═════ DATA FOR THIS TASK

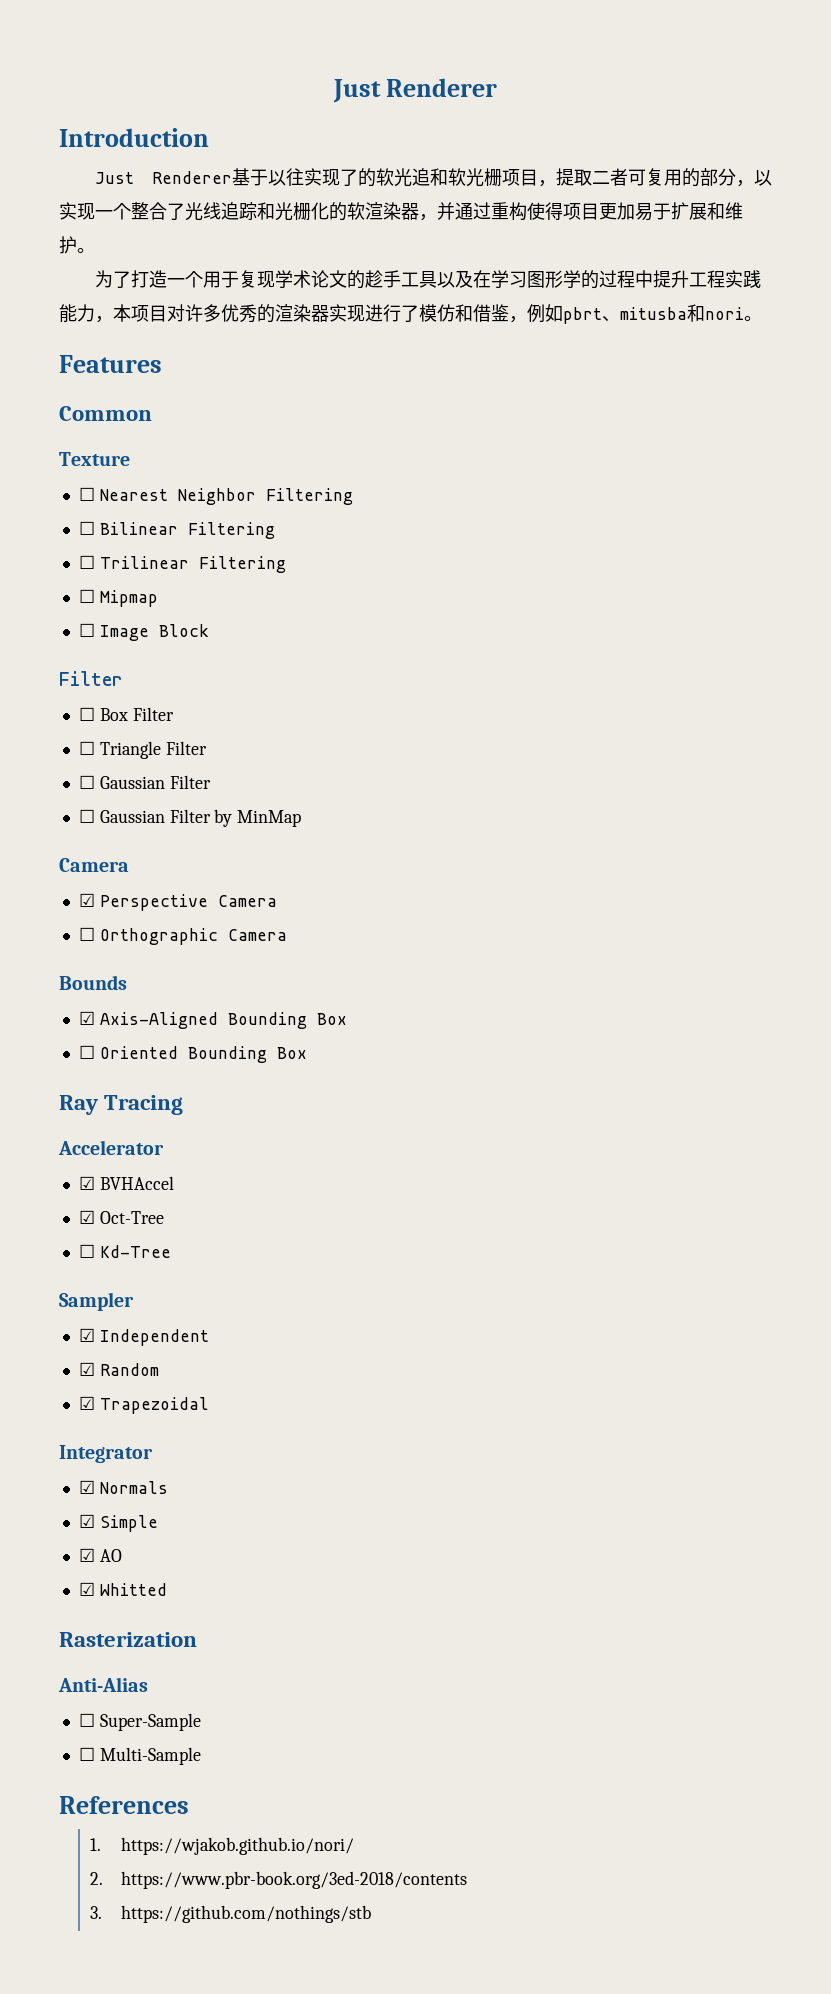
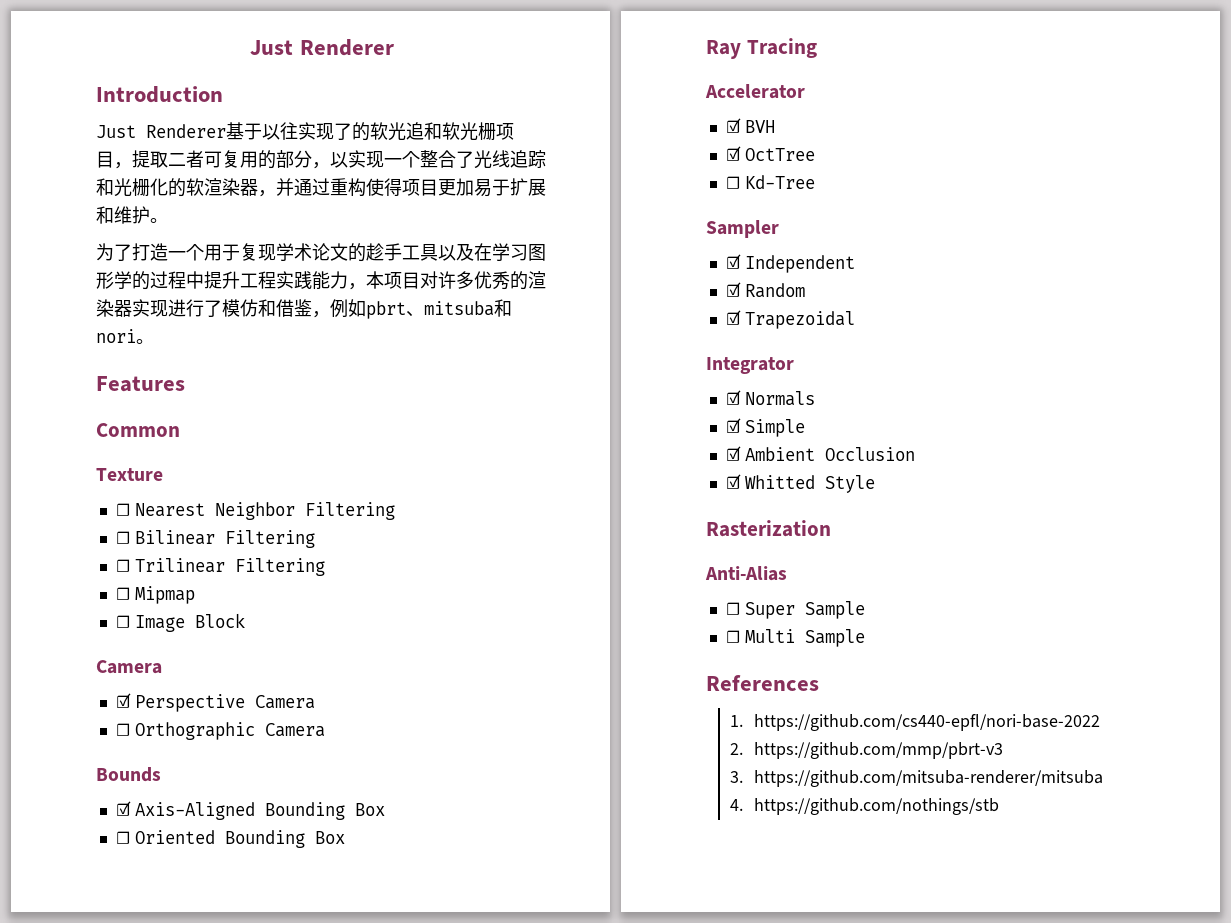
[620,307,687,320] mitusba -> [424,301,494,316] mitsuba
[59,671,123,686] [78,707,174,721] [78,741,207,759] [78,775,211,789] [78,809,302,827] // Filter // ☐ Box Filter // ☐ Triangle Filter // ☐ Gaussian Filter // ☐ Gaussian Filter by MinMap -> (245, 620) none
[99,1176,174,1190] [78,1210,164,1224] BVHAccel // ☑ Oct-Tree -> [744,120,775,133] [725,146,815,161] BVH // ☑ OctTree
[99,1549,122,1562] AO -> [744,447,915,461] Ambient Occlusion
(167, 1589) none -> [824,475,875,493] Style
[99,1713,201,1731] [78,1747,201,1765] Super-Sample // ☐ Multi-Sample -> [744,601,865,619] [725,629,865,647] Super Sample // ☐ Multi Sample
[121,1837,355,1855] https://wjakob.github.io/nori/ -> [754,714,1101,731] https://github.com/cs440-epfl/nori-base-2022
[121,1871,468,1889] [90,1906,103,1919] https://www.pbr-book.org/3ed-2018/contents // 3. -> [754,742,1004,759] [730,770,1104,787] [730,799,744,811] https://github.com/mmp/pbrt-v3 // 3. https://github.com/mitsuba-renderer/mitsuba // 4.

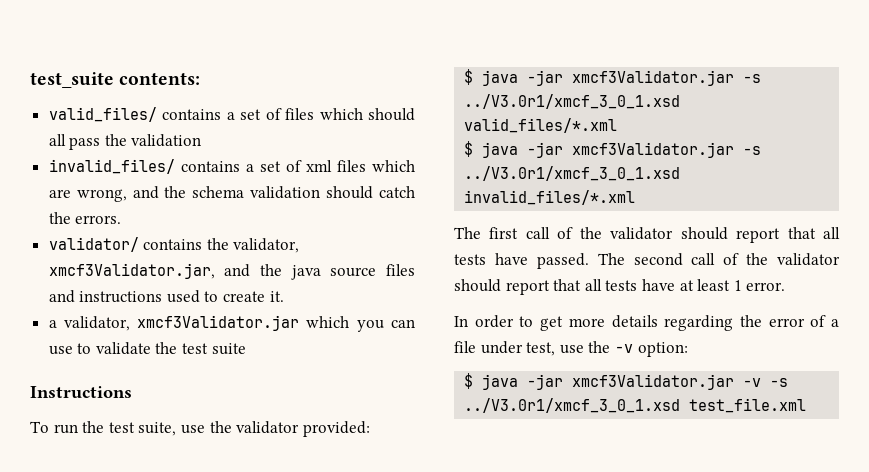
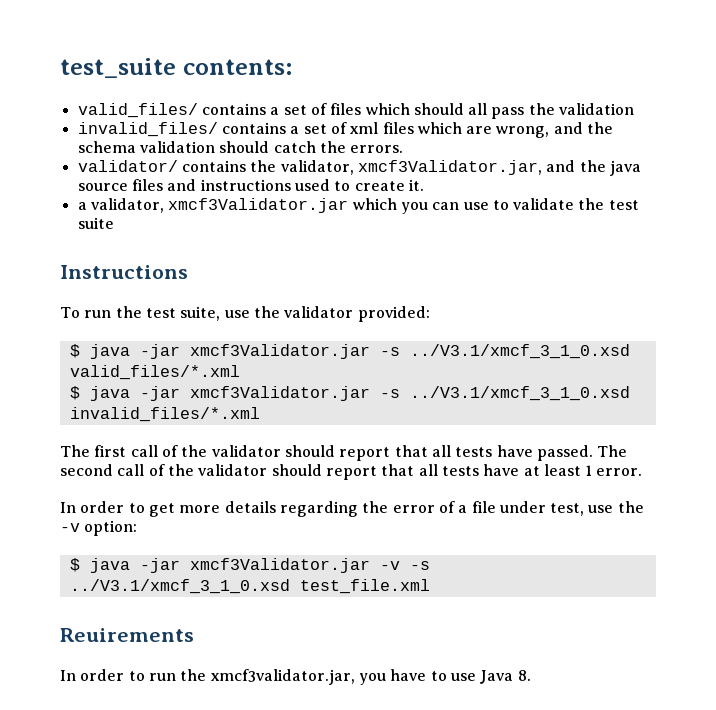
[464,94,681,109] ../V3.0r1/xmcf_3_0_1.xsd -> [409,344,630,359] ../V3.1/xmcf_3_1_0.xsd
[464,166,681,181] ../V3.0r1/xmcf_3_0_1.xsd -> [409,386,630,401] ../V3.1/xmcf_3_1_0.xsd
[464,398,681,413] ../V3.0r1/xmcf_3_0_1.xsd -> [69,579,290,594] ../V3.1/xmcf_3_1_0.xsd
(807, 405) none -> [60,628,194,642] [60,669,531,685] // Reuirements // In order to run the xmcf3validator.jar, you have to use Java 8.

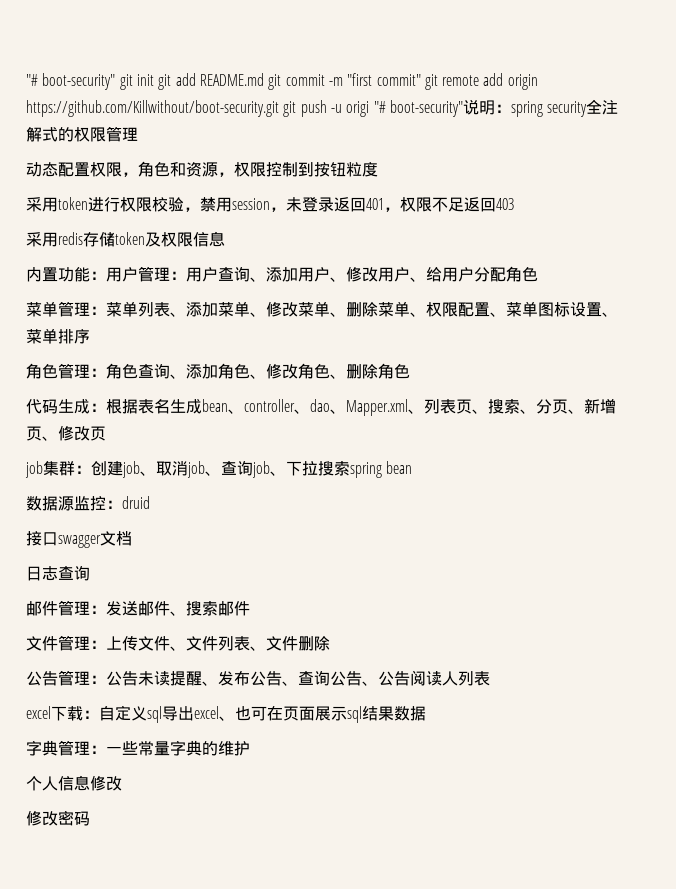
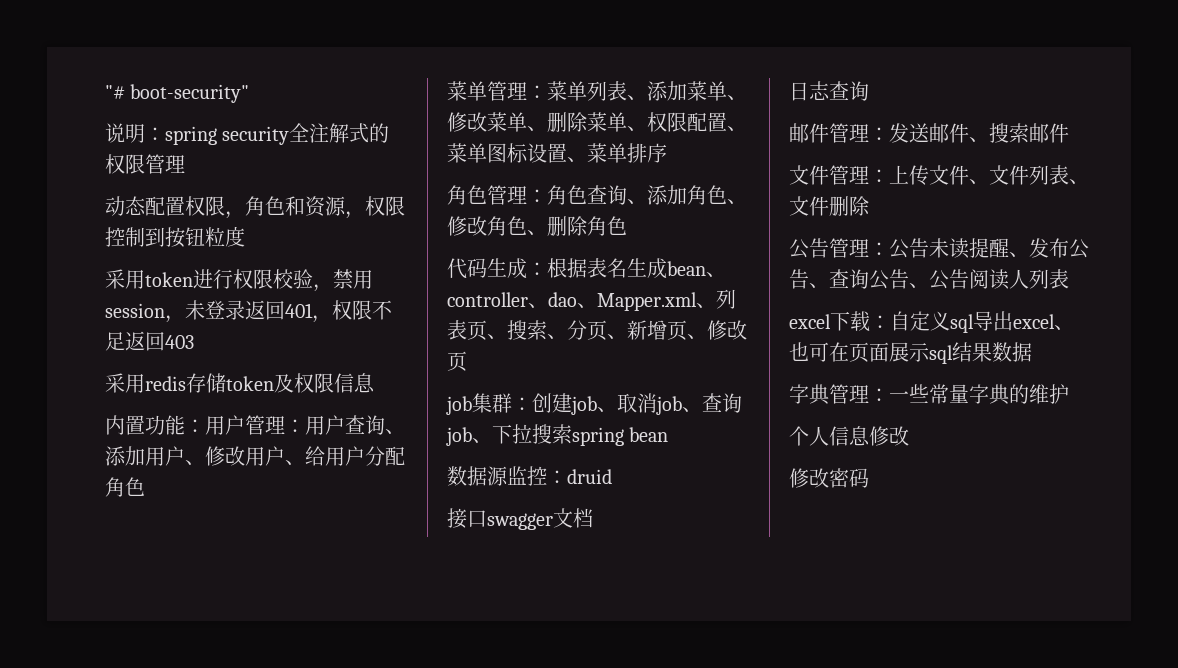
[26,73,538,90] [26,100,463,117] "# boot-security" git init git add README.md git commit -m "first commit" git remote add origin https://github.com/Killwithout/boot-security.git git push -u origi "# boot-security" -> [105,84,250,103] "# boot-security" //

══════════

=== PROBLEM STATEMENT ===
Omit the pictures. Repeat the rest of the data exactly.

=== ANSWER FOR THE TASK ===
[620,307,687,320] mitusba -> [424,301,494,316] mitsuba
[59,671,123,686] [78,707,174,721] [78,741,207,759] [78,775,211,789] [78,809,302,827] // Filter // ☐ Box Filter // ☐ Triangle Filter // ☐ Gaussian Filter // ☐ Gaussian Filter by MinMap -> (245, 620) none
[99,1176,174,1190] [78,1210,164,1224] BVHAccel // ☑ Oct-Tree -> [744,120,775,133] [725,146,815,161] BVH // ☑ OctTree
[99,1549,122,1562] AO -> [744,447,915,461] Ambient Occlusion
(167, 1589) none -> [824,475,875,493] Style
[99,1713,201,1731] [78,1747,201,1765] Super-Sample // ☐ Multi-Sample -> [744,601,865,619] [725,629,865,647] Super Sample // ☐ Multi Sample
[121,1837,355,1855] https://wjakob.github.io/nori/ -> [754,714,1101,731] https://github.com/cs440-epfl/nori-base-2022
[121,1871,468,1889] [90,1906,103,1919] https://www.pbr-book.org/3ed-2018/contents // 3. -> [754,742,1004,759] [730,770,1104,787] [730,799,744,811] https://github.com/mmp/pbrt-v3 // 3. https://github.com/mitsuba-renderer/mitsuba // 4.

[464,94,681,109] ../V3.0r1/xmcf_3_0_1.xsd -> [409,344,630,359] ../V3.1/xmcf_3_1_0.xsd
[464,166,681,181] ../V3.0r1/xmcf_3_0_1.xsd -> [409,386,630,401] ../V3.1/xmcf_3_1_0.xsd
[464,398,681,413] ../V3.0r1/xmcf_3_0_1.xsd -> [69,579,290,594] ../V3.1/xmcf_3_1_0.xsd
(807, 405) none -> [60,628,194,642] [60,669,531,685] // Reuirements // In order to run the xmcf3validator.jar, you have to use Java 8.

[26,73,538,90] [26,100,463,117] "# boot-security" git init git add README.md git commit -m "first commit" git remote add origin https://github.com/Killwithout/boot-security.git git push -u origi "# boot-security" -> [105,84,250,103] "# boot-security" //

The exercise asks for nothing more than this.